## Data extract

•••••

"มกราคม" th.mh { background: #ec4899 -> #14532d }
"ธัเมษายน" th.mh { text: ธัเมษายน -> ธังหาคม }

•••••

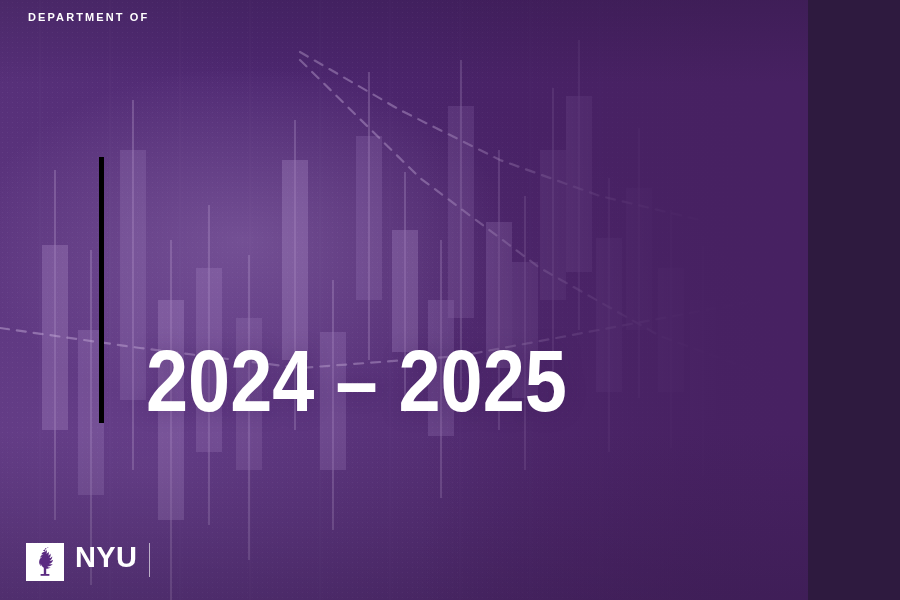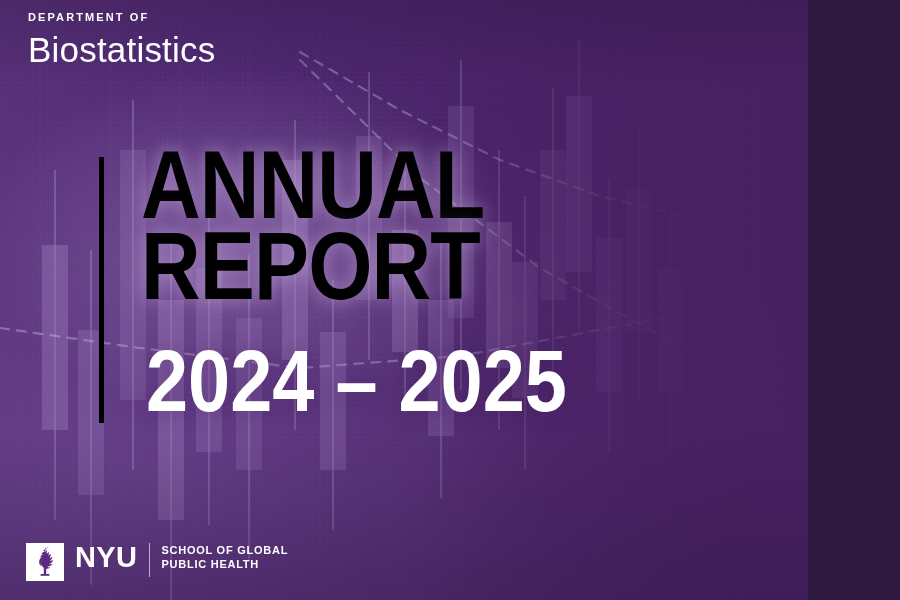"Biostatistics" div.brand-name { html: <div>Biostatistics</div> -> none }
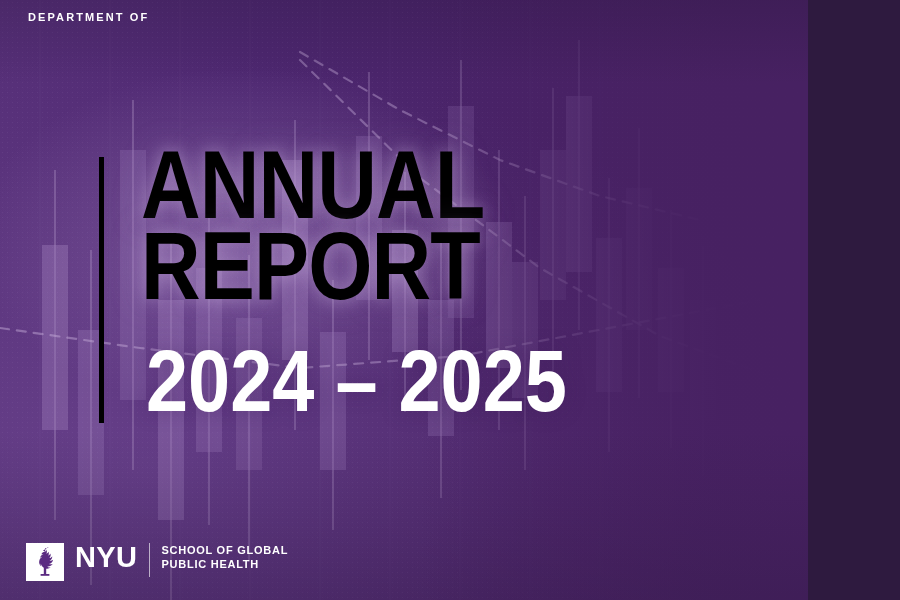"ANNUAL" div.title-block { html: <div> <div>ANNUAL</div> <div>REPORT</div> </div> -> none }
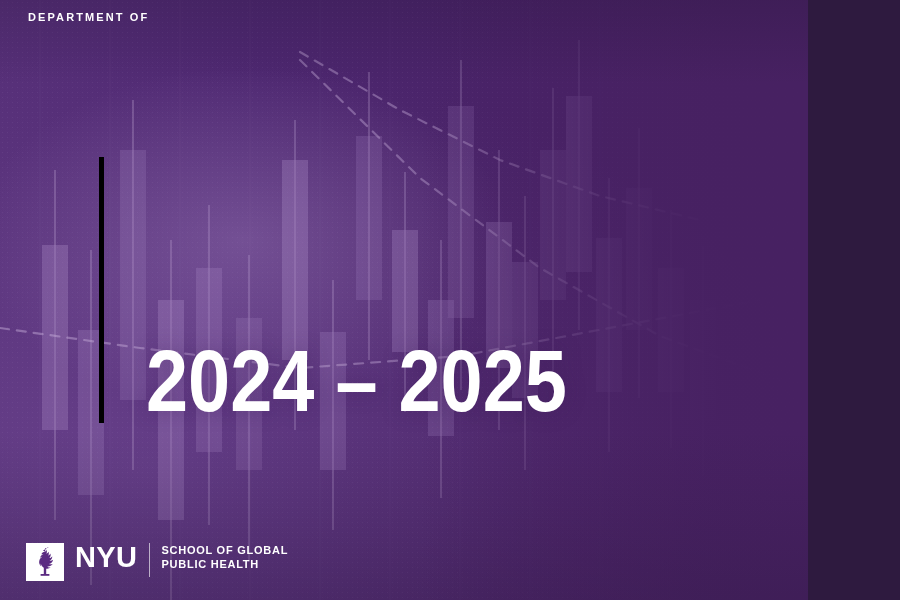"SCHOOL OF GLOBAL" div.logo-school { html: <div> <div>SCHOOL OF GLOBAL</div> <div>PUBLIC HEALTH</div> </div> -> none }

•••••

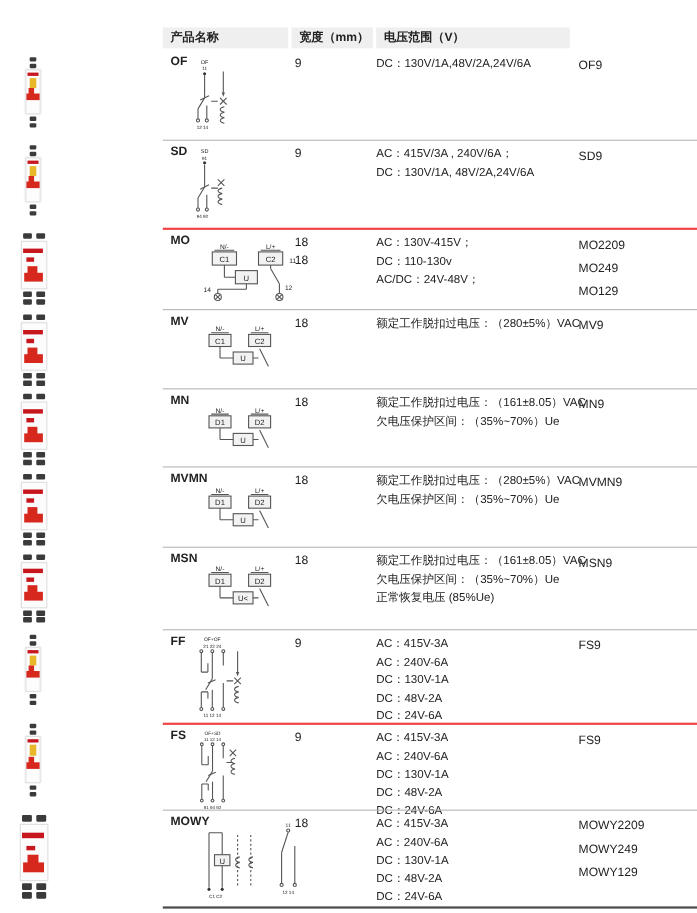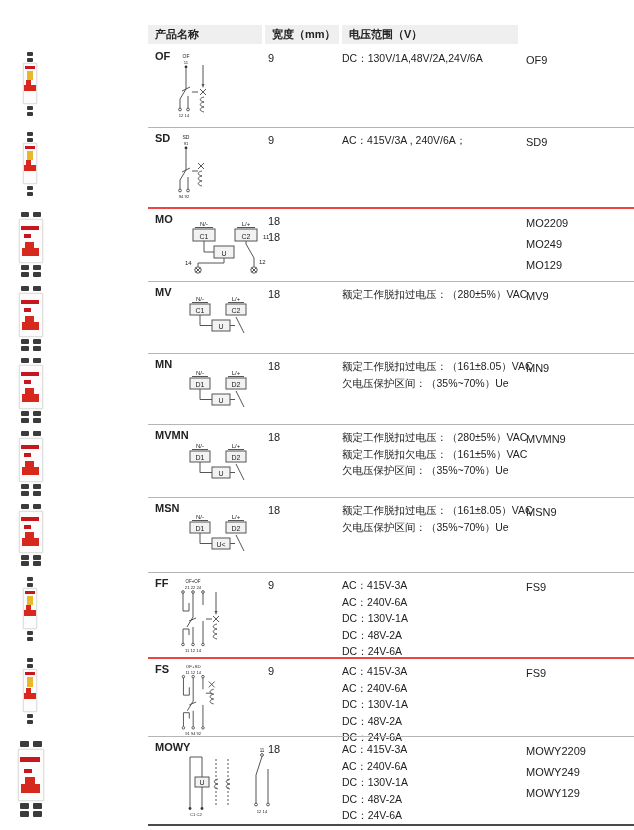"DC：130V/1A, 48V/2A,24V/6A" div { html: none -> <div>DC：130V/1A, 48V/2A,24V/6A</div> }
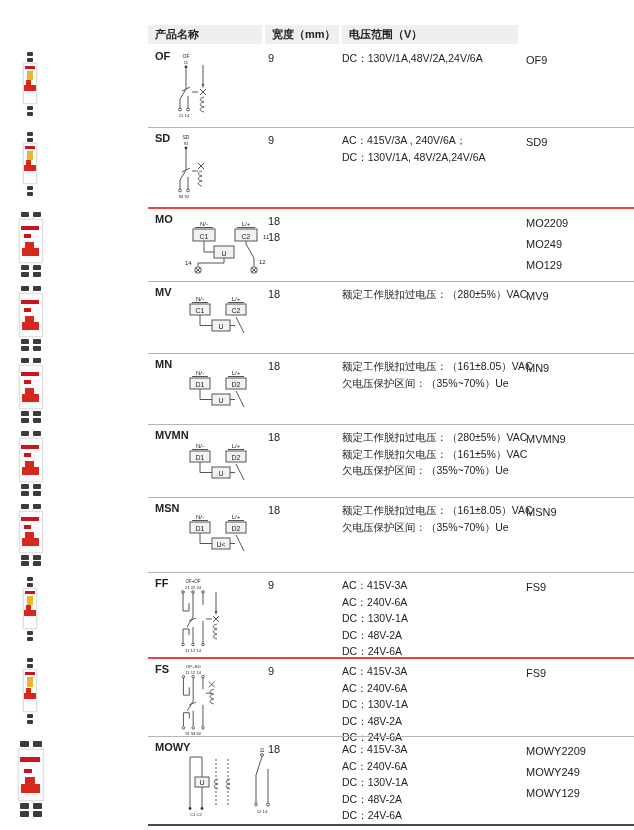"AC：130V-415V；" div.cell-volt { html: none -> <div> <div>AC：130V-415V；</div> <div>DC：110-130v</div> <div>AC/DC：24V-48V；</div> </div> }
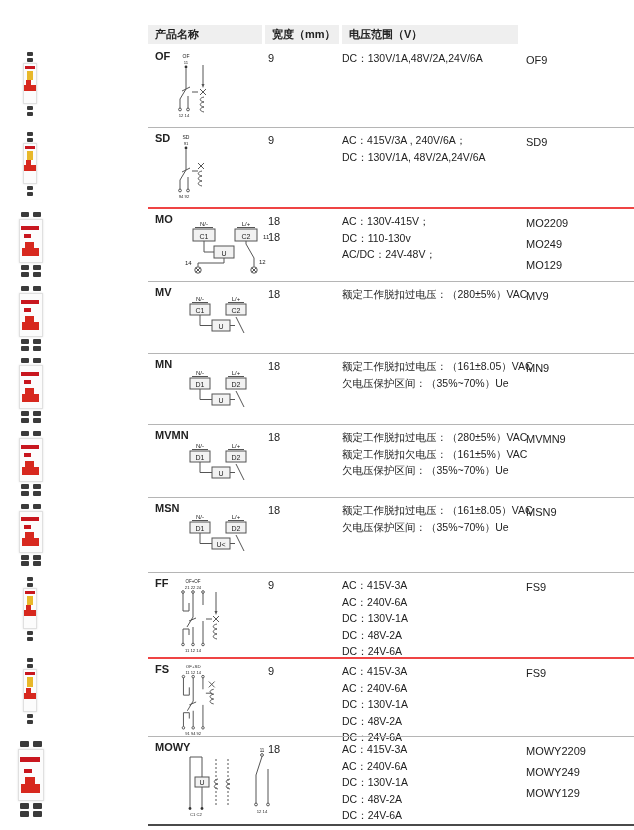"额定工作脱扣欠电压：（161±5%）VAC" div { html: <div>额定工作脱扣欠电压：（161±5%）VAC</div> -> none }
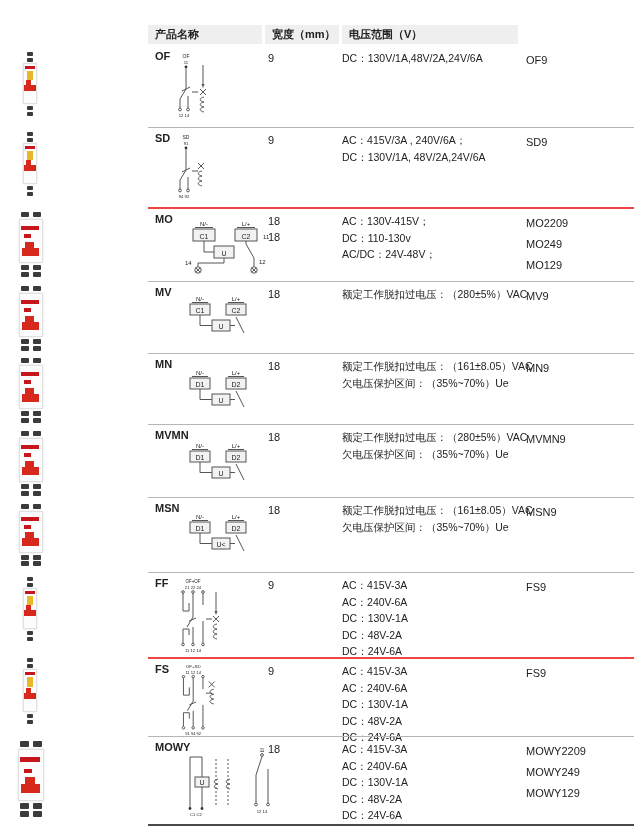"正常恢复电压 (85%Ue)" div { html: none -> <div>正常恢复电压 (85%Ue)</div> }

•••••

## Exercise requirements
In the records above, find the line with "-> <div>DC：130V/1A, 48V/2A,24V/6A</div>" and the line with "none -> <div>正常恢复电压", then restate word for word only those two lines and all lines between, omitting pictures.

## Completed task
"DC：130V/1A, 48V/2A,24V/6A" div { html: none -> <div>DC：130V/1A, 48V/2A,24V/6A</div> }
"AC：130V-415V；" div.cell-volt { html: none -> <div> <div>AC：130V-415V；</div> <div>DC：110-130v</div> <div>AC/DC：24V-48V；</div> </div> }
"额定工作脱扣欠电压：（161±5%）VAC" div { html: <div>额定工作脱扣欠电压：（161±5%）VAC</div> -> none }
"正常恢复电压 (85%Ue)" div { html: none -> <div>正常恢复电压 (85%Ue)</div> }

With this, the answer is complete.